*WORK ORDER*. From the records below, pull each line that has "Weatherford".

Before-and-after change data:
____
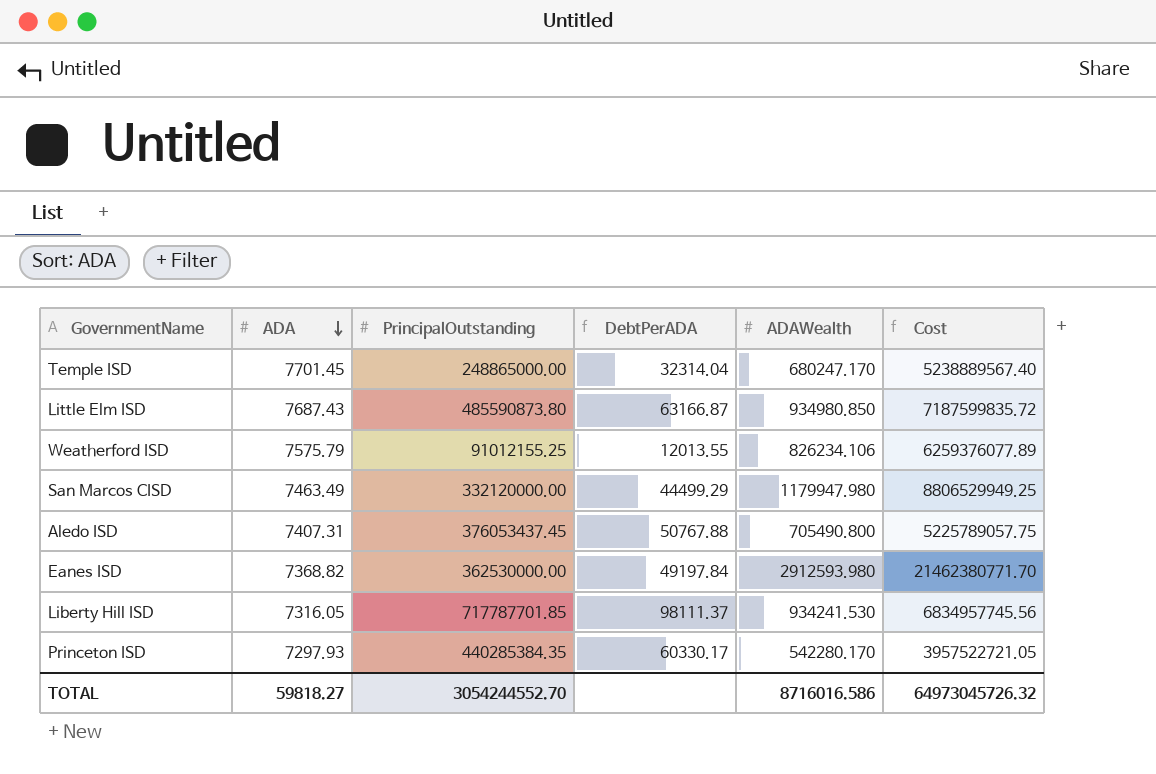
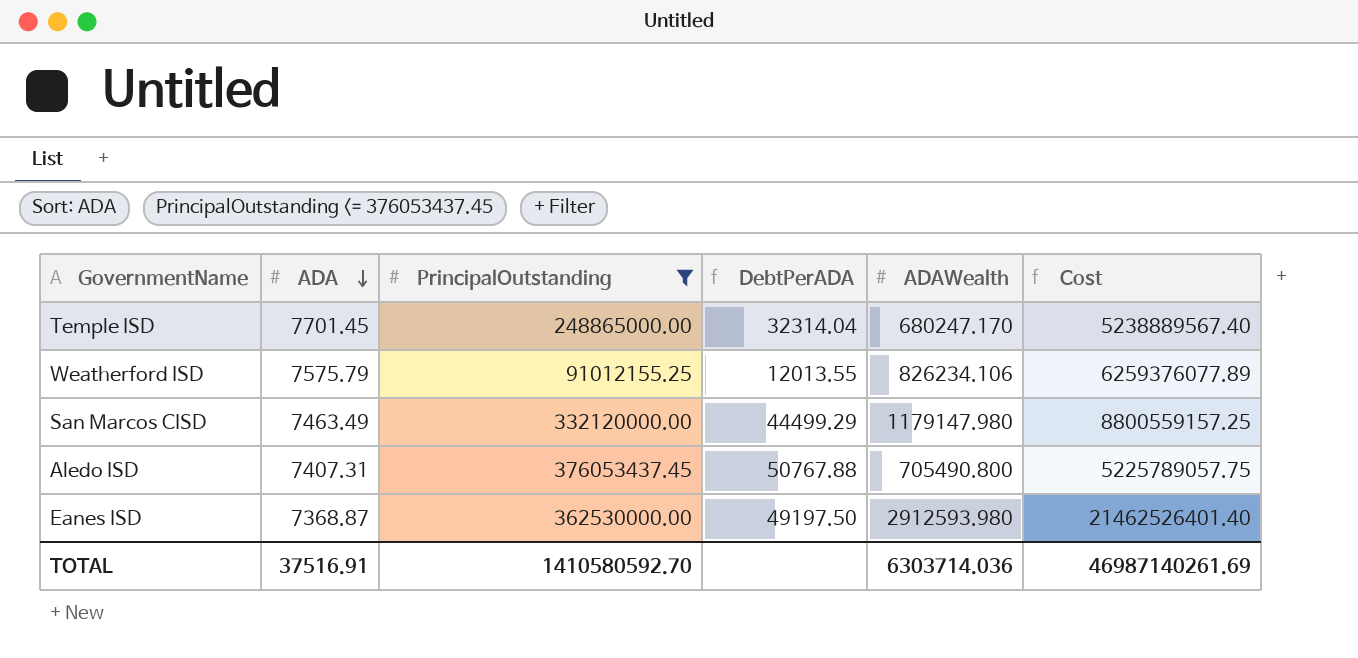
filter: none -> PrincipalOutstanding <= 376053437.45
San Marcos CISD | ADAWealth: 1179947.980 -> 1179147.980
San Marcos CISD | Cost: 8806529949.25 -> 8800559157.25
Eanes ISD | ADA: 7368.82 -> 7368.87
Eanes ISD | DebtPerADA: 49197.84 -> 49197.50
Eanes ISD | Cost: 21462380771.70 -> 21462526401.40
TOTAL | ADA: 59818.27 -> 37516.91
TOTAL | PrincipalOutstanding: 3054244552.70 -> 1410580592.70
TOTAL | ADAWealth: 8716016.586 -> 6303714.036
TOTAL | Cost: 64973045726.32 -> 46987140261.69

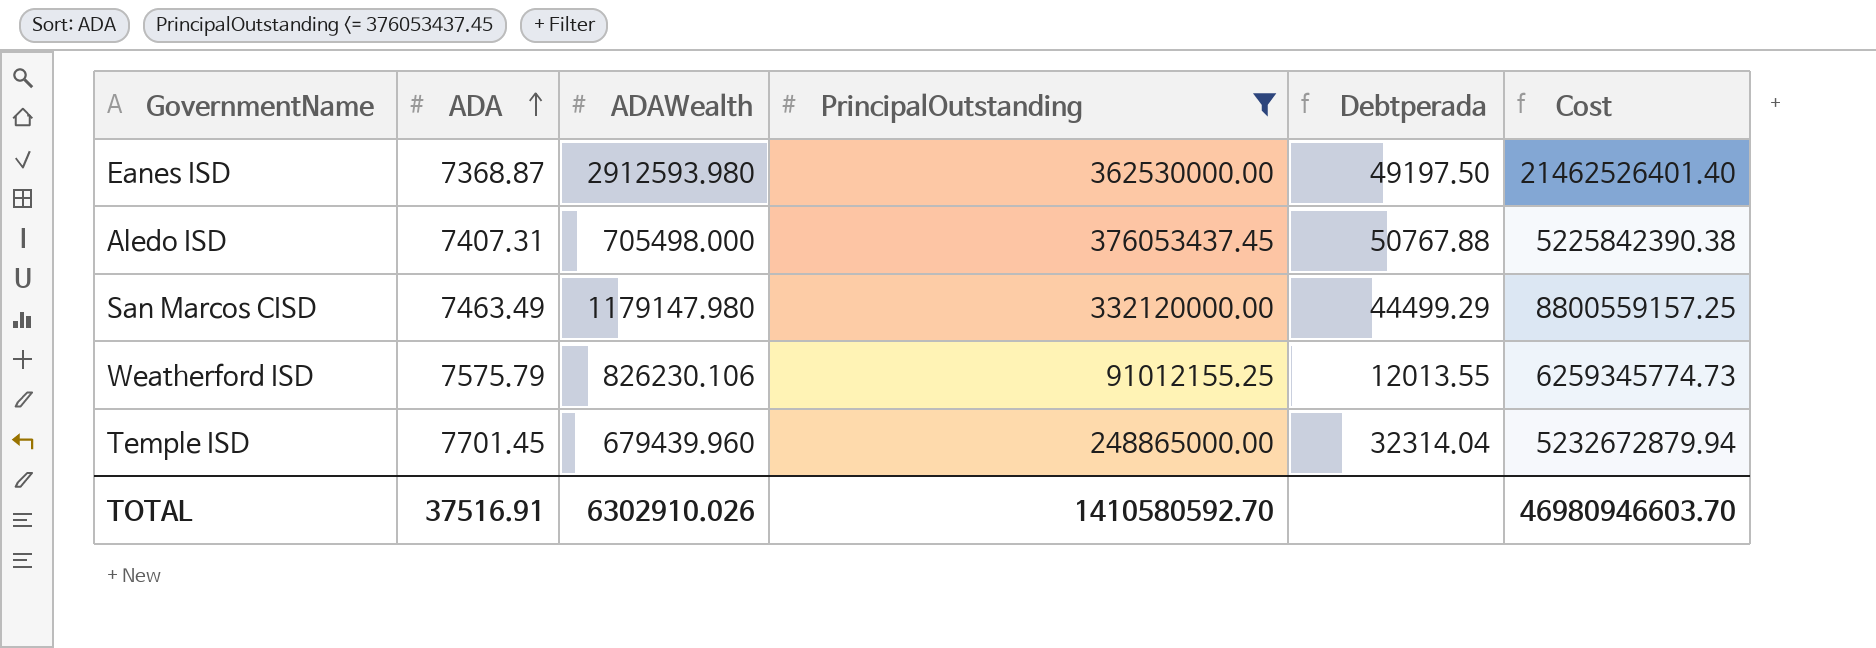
row order: ADA descending -> ADA ascending
column ADAWealth | position: 5 -> 3
column name: DebtPerADA -> Debtperada
Aledo ISD | ADAWealth: 705490.800 -> 705498.000
Aledo ISD | Cost: 5225789057.75 -> 5225842390.38
Weatherford ISD | ADAWealth: 826234.106 -> 826230.106
Weatherford ISD | Cost: 6259376077.89 -> 6259345774.73
Temple ISD | ADAWealth: 680247.170 -> 679439.960
Temple ISD | Cost: 5238889567.40 -> 5232672879.94
TOTAL | ADAWealth: 6303714.036 -> 6302910.026
TOTAL | Cost: 46987140261.69 -> 46980946603.70

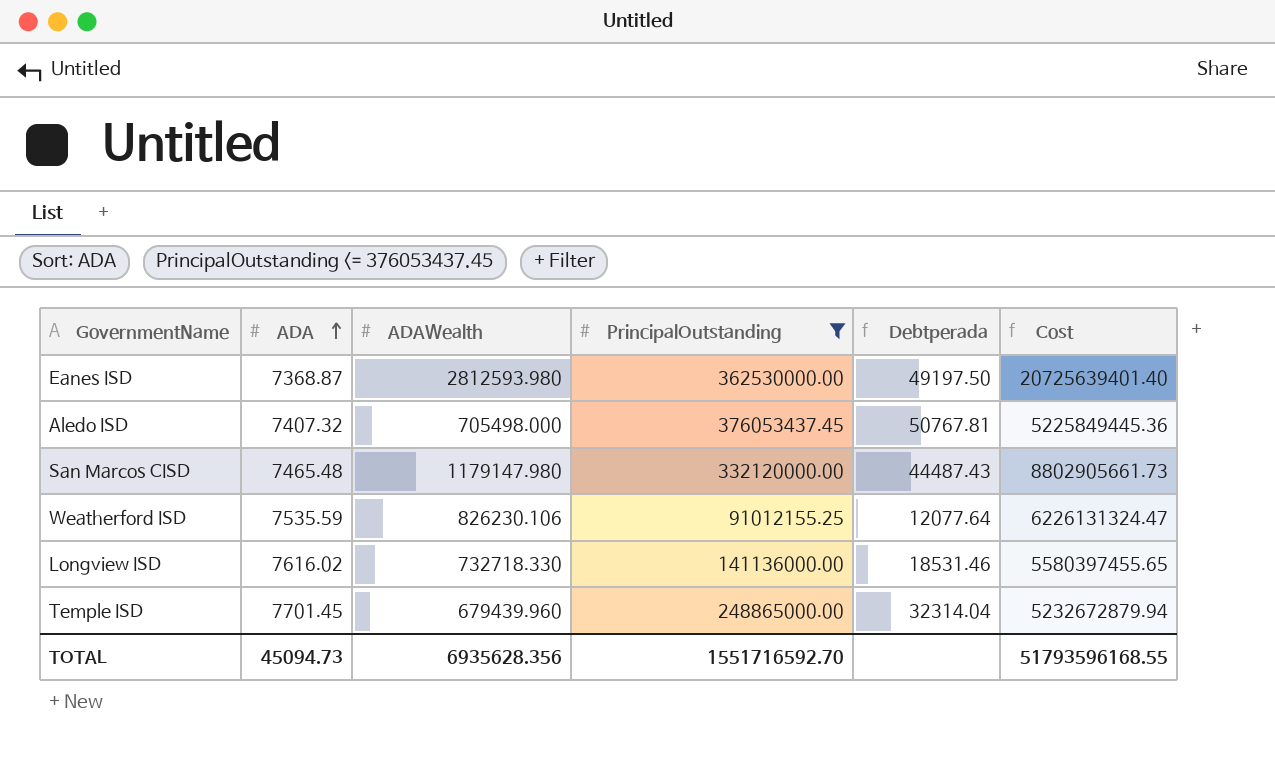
Eanes ISD | ADAWealth: 2912593.980 -> 2812593.980
Eanes ISD | Cost: 21462526401.40 -> 20725639401.40
Aledo ISD | ADA: 7407.31 -> 7407.32
Aledo ISD | Debtperada: 50767.88 -> 50767.81
Aledo ISD | Cost: 5225842390.38 -> 5225849445.36
San Marcos CISD | ADA: 7463.49 -> 7465.48
San Marcos CISD | Debtperada: 44499.29 -> 44487.43
San Marcos CISD | Cost: 8800559157.25 -> 8802905661.73
Weatherford ISD | ADA: 7575.79 -> 7535.59
Weatherford ISD | Debtperada: 12013.55 -> 12077.64
Weatherford ISD | Cost: 6259345774.73 -> 6226131324.47
row Longview ISD: none -> 7616.02 | 732718.330 | 141136000.00 | 18531.46 | 5580397455.65
TOTAL | ADA: 37516.91 -> 45094.73
TOTAL | ADAWealth: 6302910.026 -> 6935628.356
TOTAL | PrincipalOutstanding: 1410580592.70 -> 1551716592.70
TOTAL | Cost: 46980946603.70 -> 51793596168.55

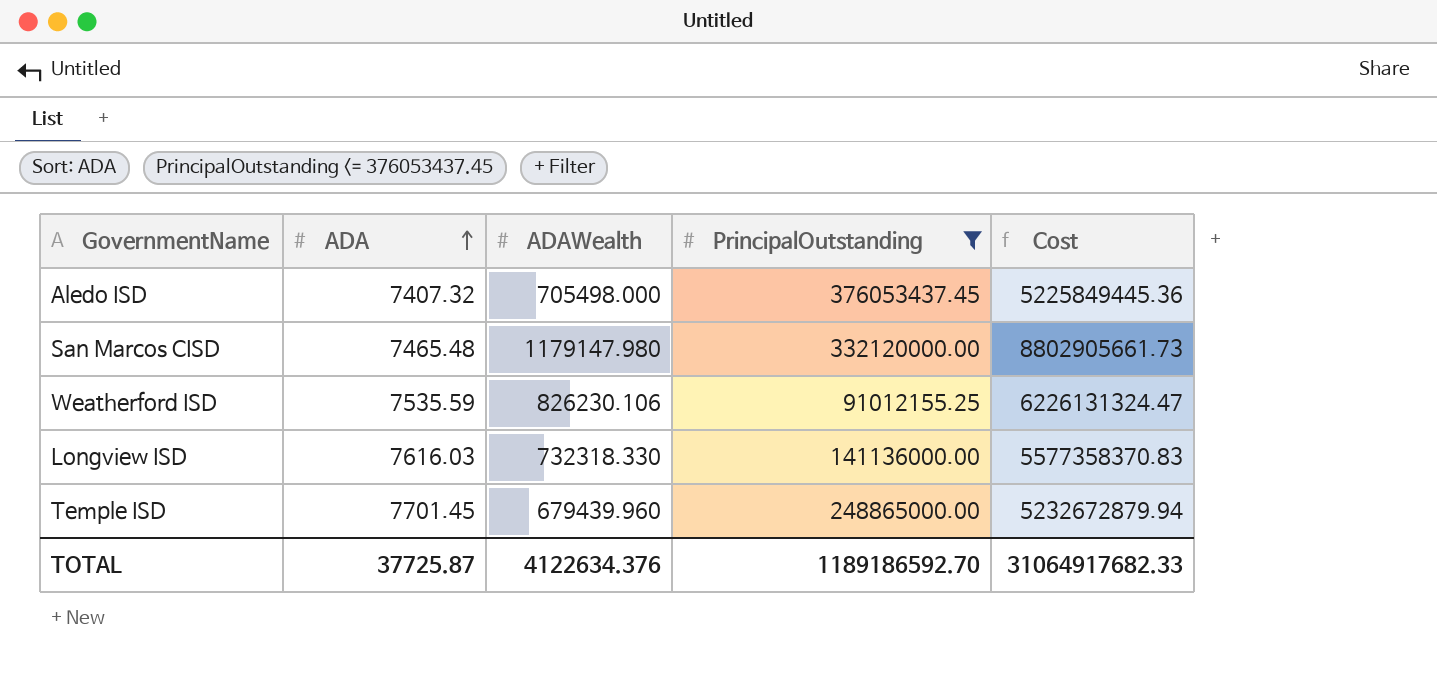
column Debtperada | formula: [PrincipalOutstanding] / [ADA] -> none
row Eanes ISD: 7368.87 | 2812593.980 | 362530000.00 | 49197.50 | 20725639401.40 -> none
Longview ISD | ADA: 7616.02 -> 7616.03
Longview ISD | ADAWealth: 732718.330 -> 732318.330
Longview ISD | Cost: 5580397455.65 -> 5577358370.83
TOTAL | ADA: 45094.73 -> 37725.87
TOTAL | ADAWealth: 6935628.356 -> 4122634.376
TOTAL | PrincipalOutstanding: 1551716592.70 -> 1189186592.70
TOTAL | Cost: 51793596168.55 -> 31064917682.33

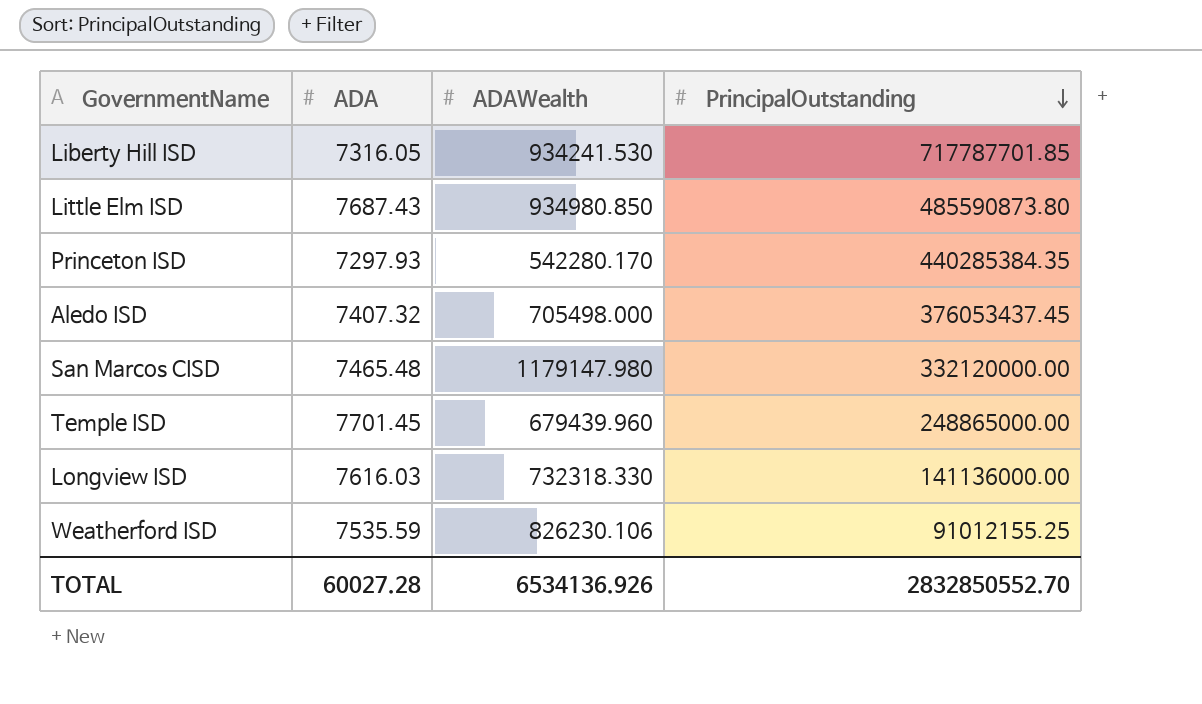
filter: PrincipalOutstanding <= 376053437.45 -> none
row order: ADA ascending -> PrincipalOutstanding descending
column Cost | formula: [ADA] * [ADAWealth] -> none
TOTAL | ADA: 37725.87 -> 60027.28
TOTAL | ADAWealth: 4122634.376 -> 6534136.926
TOTAL | PrincipalOutstanding: 1189186592.70 -> 2832850552.70

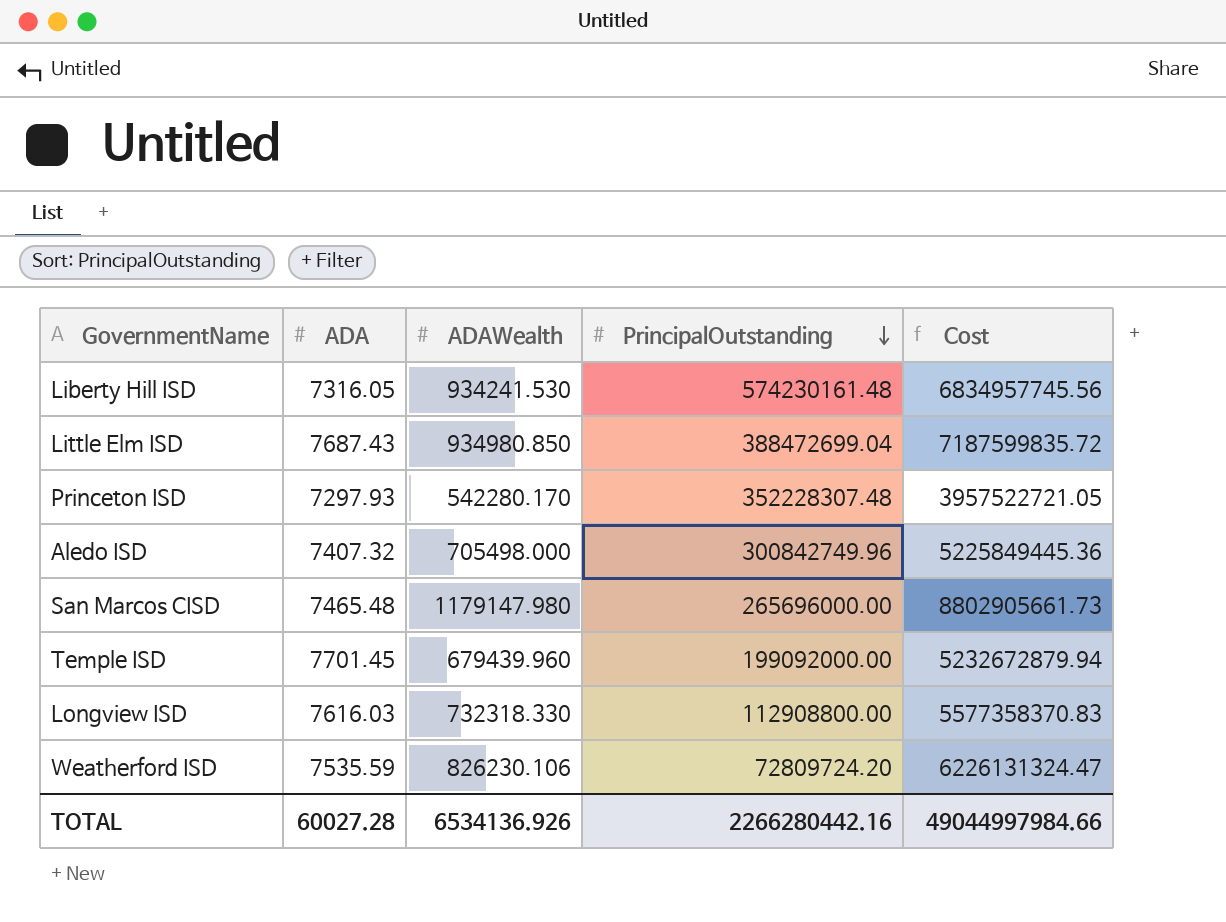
column Cost | formula: none -> [ADA] * [ADAWealth]
Liberty Hill ISD | PrincipalOutstanding: 717787701.85 -> 574230161.48
Little Elm ISD | PrincipalOutstanding: 485590873.80 -> 388472699.04
Princeton ISD | PrincipalOutstanding: 440285384.35 -> 352228307.48
Aledo ISD | PrincipalOutstanding: 376053437.45 -> 300842749.96
San Marcos CISD | PrincipalOutstanding: 332120000.00 -> 265696000.00
Temple ISD | PrincipalOutstanding: 248865000.00 -> 199092000.00
Longview ISD | PrincipalOutstanding: 141136000.00 -> 112908800.00
Weatherford ISD | PrincipalOutstanding: 91012155.25 -> 72809724.20
TOTAL | PrincipalOutstanding: 2832850552.70 -> 2266280442.16

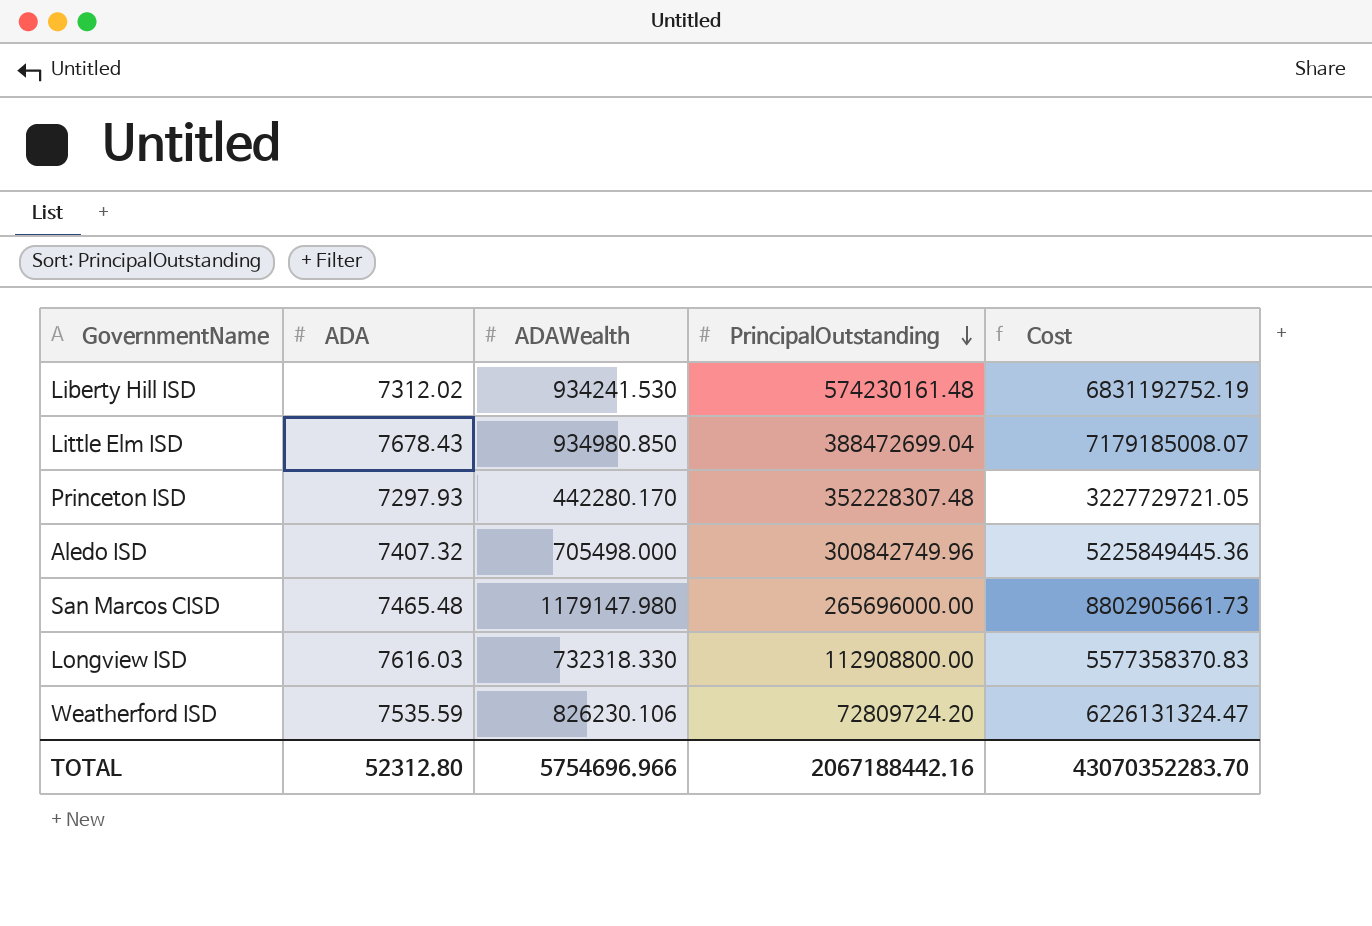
row Temple ISD: 7701.45 | 679439.960 | 199092000.00 | 5232672879.94 -> none
Liberty Hill ISD | ADA: 7316.05 -> 7312.02
Liberty Hill ISD | Cost: 6834957745.56 -> 6831192752.19
Little Elm ISD | ADA: 7687.43 -> 7678.43
Little Elm ISD | Cost: 7187599835.72 -> 7179185008.07
Princeton ISD | ADAWealth: 542280.170 -> 442280.170
Princeton ISD | Cost: 3957522721.05 -> 3227729721.05
TOTAL | ADA: 60027.28 -> 52312.80
TOTAL | ADAWealth: 6534136.926 -> 5754696.966
TOTAL | PrincipalOutstanding: 2266280442.16 -> 2067188442.16
TOTAL | Cost: 49044997984.66 -> 43070352283.70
____
*ANSWER SECTION*.
Weatherford ISD | ADAWealth: 826234.106 -> 826230.106
Weatherford ISD | Cost: 6259376077.89 -> 6259345774.73
Weatherford ISD | ADA: 7575.79 -> 7535.59
Weatherford ISD | Debtperada: 12013.55 -> 12077.64
Weatherford ISD | Cost: 6259345774.73 -> 6226131324.47
Weatherford ISD | PrincipalOutstanding: 91012155.25 -> 72809724.20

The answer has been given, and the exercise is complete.